- Source data -
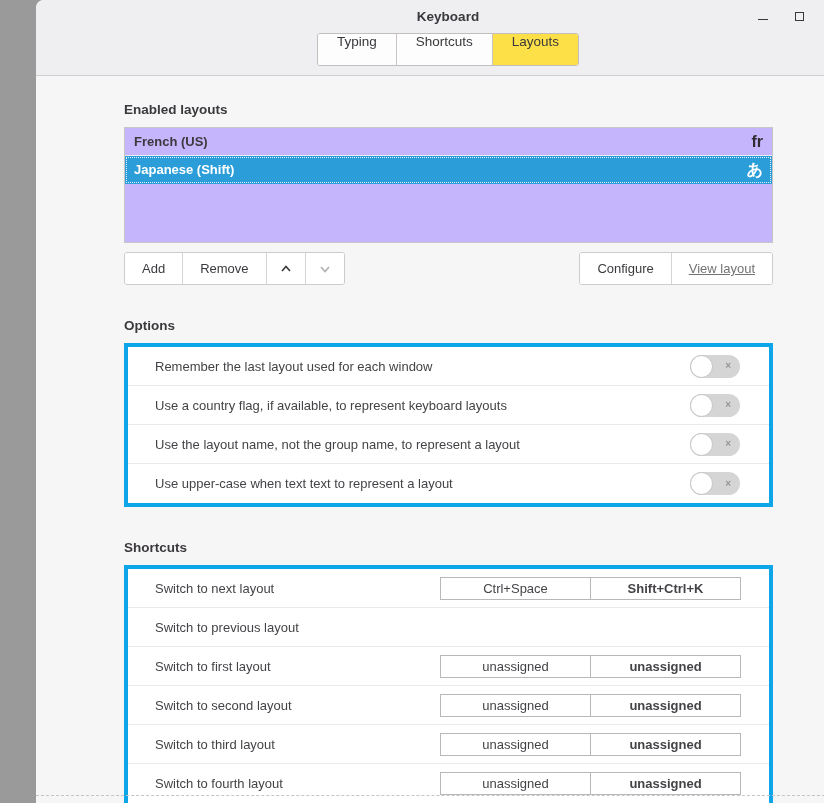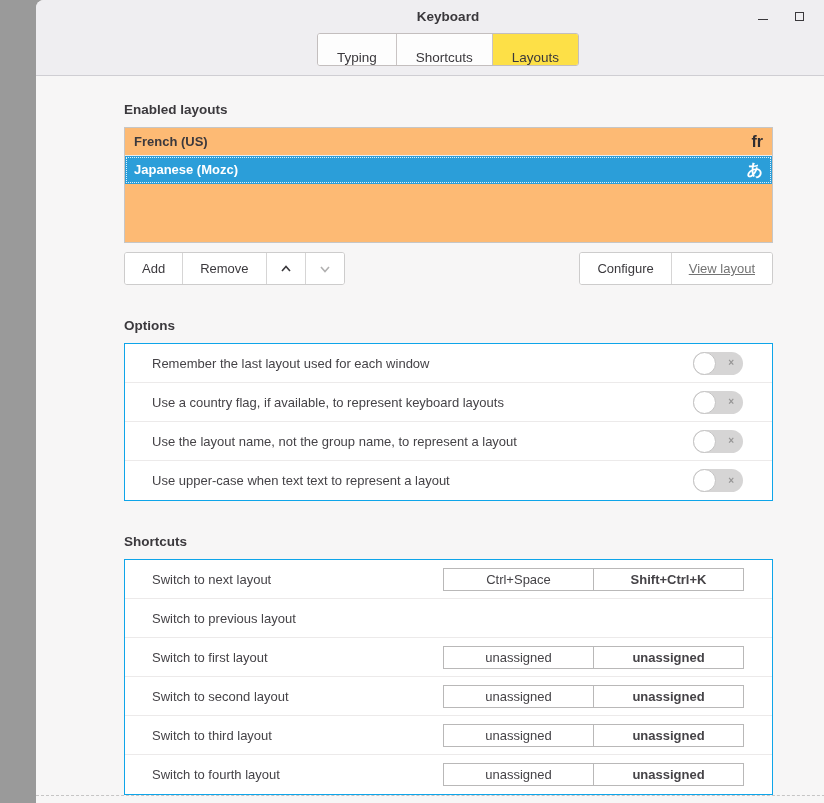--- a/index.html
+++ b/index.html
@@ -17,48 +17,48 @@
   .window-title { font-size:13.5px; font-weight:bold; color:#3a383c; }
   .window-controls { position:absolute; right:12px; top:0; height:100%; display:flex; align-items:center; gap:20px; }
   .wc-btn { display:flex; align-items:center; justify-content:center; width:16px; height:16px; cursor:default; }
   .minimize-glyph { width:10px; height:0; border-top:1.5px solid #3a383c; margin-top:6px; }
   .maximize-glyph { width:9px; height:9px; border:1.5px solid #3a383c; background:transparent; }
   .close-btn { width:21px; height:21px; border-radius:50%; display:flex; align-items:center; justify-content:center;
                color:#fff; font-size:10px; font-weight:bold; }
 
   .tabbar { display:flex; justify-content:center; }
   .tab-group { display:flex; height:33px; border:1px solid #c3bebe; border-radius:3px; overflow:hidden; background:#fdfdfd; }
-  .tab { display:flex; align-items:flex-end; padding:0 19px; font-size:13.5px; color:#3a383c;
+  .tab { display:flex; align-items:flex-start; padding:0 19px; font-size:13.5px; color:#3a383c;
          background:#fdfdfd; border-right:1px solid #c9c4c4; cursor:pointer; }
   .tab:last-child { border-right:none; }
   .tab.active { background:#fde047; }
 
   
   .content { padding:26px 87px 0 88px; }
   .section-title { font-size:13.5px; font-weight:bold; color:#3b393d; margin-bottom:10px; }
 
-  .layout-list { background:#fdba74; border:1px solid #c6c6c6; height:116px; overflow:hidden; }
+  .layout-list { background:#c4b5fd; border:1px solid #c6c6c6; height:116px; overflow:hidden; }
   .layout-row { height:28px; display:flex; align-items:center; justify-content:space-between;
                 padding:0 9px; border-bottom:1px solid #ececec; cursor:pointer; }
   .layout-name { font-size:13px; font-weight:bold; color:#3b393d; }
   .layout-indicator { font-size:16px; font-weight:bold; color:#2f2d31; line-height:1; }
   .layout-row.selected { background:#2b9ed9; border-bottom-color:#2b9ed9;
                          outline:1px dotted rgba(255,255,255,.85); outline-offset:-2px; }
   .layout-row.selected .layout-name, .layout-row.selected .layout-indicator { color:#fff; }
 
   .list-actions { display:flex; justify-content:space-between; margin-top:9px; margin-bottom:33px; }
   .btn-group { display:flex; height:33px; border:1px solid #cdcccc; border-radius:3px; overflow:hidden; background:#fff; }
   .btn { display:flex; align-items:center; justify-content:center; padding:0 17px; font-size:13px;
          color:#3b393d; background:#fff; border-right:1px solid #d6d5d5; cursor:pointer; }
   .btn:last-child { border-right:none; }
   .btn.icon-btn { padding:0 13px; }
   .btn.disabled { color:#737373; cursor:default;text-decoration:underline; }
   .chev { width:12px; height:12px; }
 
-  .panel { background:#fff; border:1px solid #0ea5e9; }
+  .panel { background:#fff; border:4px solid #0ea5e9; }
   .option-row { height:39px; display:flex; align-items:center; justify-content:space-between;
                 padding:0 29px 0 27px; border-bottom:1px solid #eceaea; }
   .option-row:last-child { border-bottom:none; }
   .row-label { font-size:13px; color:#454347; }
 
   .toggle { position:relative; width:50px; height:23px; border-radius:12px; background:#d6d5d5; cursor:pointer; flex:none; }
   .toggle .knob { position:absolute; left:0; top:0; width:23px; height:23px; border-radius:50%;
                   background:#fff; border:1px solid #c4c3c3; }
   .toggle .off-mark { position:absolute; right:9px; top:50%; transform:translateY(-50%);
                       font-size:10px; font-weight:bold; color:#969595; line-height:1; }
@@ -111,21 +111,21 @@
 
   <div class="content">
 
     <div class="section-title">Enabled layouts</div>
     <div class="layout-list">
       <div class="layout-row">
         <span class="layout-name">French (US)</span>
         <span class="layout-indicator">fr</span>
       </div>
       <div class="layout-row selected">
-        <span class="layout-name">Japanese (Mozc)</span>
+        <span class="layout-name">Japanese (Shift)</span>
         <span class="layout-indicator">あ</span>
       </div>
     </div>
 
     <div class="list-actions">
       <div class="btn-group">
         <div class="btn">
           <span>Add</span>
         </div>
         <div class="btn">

--

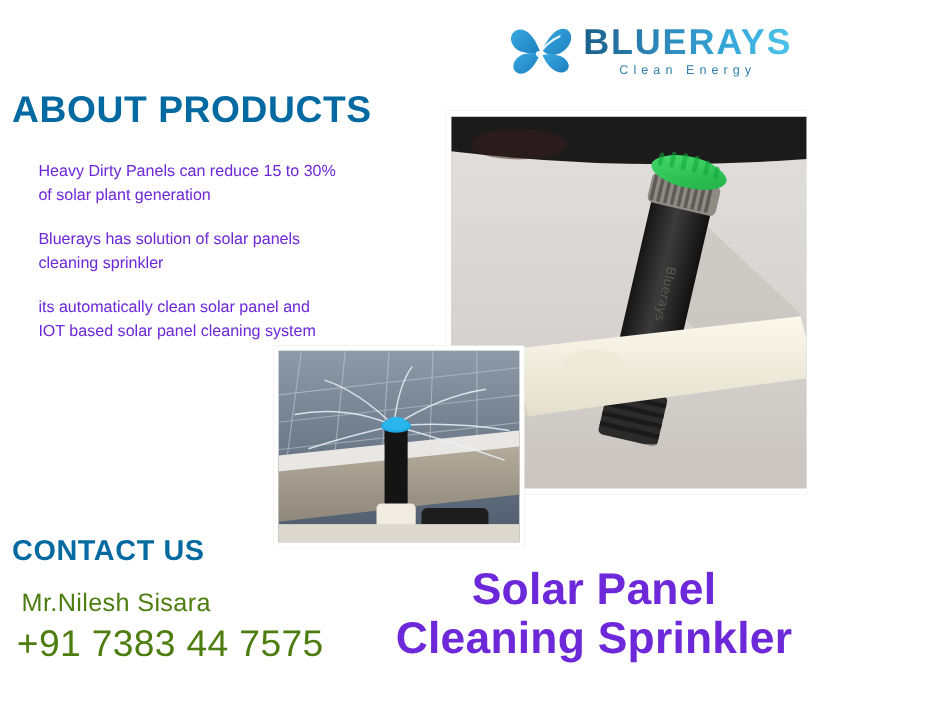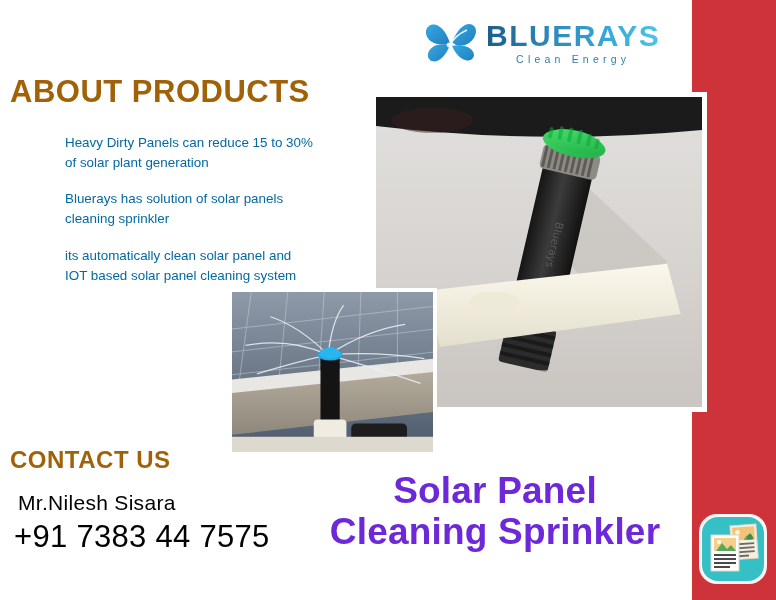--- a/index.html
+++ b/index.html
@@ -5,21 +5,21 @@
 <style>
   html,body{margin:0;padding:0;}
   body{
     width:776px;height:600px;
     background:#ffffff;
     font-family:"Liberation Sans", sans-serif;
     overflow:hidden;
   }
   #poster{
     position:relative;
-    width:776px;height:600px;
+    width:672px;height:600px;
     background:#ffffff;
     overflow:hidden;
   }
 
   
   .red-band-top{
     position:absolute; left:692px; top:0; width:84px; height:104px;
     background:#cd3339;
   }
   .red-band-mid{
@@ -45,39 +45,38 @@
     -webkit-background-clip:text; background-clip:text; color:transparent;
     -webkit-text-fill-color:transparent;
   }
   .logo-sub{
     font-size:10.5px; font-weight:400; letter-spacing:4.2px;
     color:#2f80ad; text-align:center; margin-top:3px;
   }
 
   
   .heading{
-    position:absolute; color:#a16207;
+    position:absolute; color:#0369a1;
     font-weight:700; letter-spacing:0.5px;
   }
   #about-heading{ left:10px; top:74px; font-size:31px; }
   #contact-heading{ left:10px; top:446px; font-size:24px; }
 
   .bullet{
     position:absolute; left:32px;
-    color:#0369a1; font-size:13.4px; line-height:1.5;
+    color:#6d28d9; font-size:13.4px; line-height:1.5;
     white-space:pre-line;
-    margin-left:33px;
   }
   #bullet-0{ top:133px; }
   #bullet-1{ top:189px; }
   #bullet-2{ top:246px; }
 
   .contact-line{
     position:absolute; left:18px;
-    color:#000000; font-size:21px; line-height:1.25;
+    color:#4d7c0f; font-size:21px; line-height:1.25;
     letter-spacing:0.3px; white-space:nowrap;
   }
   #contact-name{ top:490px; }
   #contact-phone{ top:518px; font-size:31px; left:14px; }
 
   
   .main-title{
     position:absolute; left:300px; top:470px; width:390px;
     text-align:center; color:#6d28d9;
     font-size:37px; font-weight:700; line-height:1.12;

- Directions -
Check each line of the entries above, and show every one holding the word "center".

- Problem solution -
   .window-controls { position:absolute; right:12px; top:0; height:100%; display:flex; align-items:center; gap:20px; }
   .wc-btn { display:flex; align-items:center; justify-content:center; width:16px; height:16px; cursor:default; }
   .close-btn { width:21px; height:21px; border-radius:50%; display:flex; align-items:center; justify-content:center;
   .tabbar { display:flex; justify-content:center; }
   .layout-row { height:28px; display:flex; align-items:center; justify-content:space-between;
   .btn { display:flex; align-items:center; justify-content:center; padding:0 17px; font-size:13px;
   .option-row { height:39px; display:flex; align-items:center; justify-content:space-between;
     color:#2f80ad; text-align:center; margin-top:3px;
     text-align:center; color:#6d28d9;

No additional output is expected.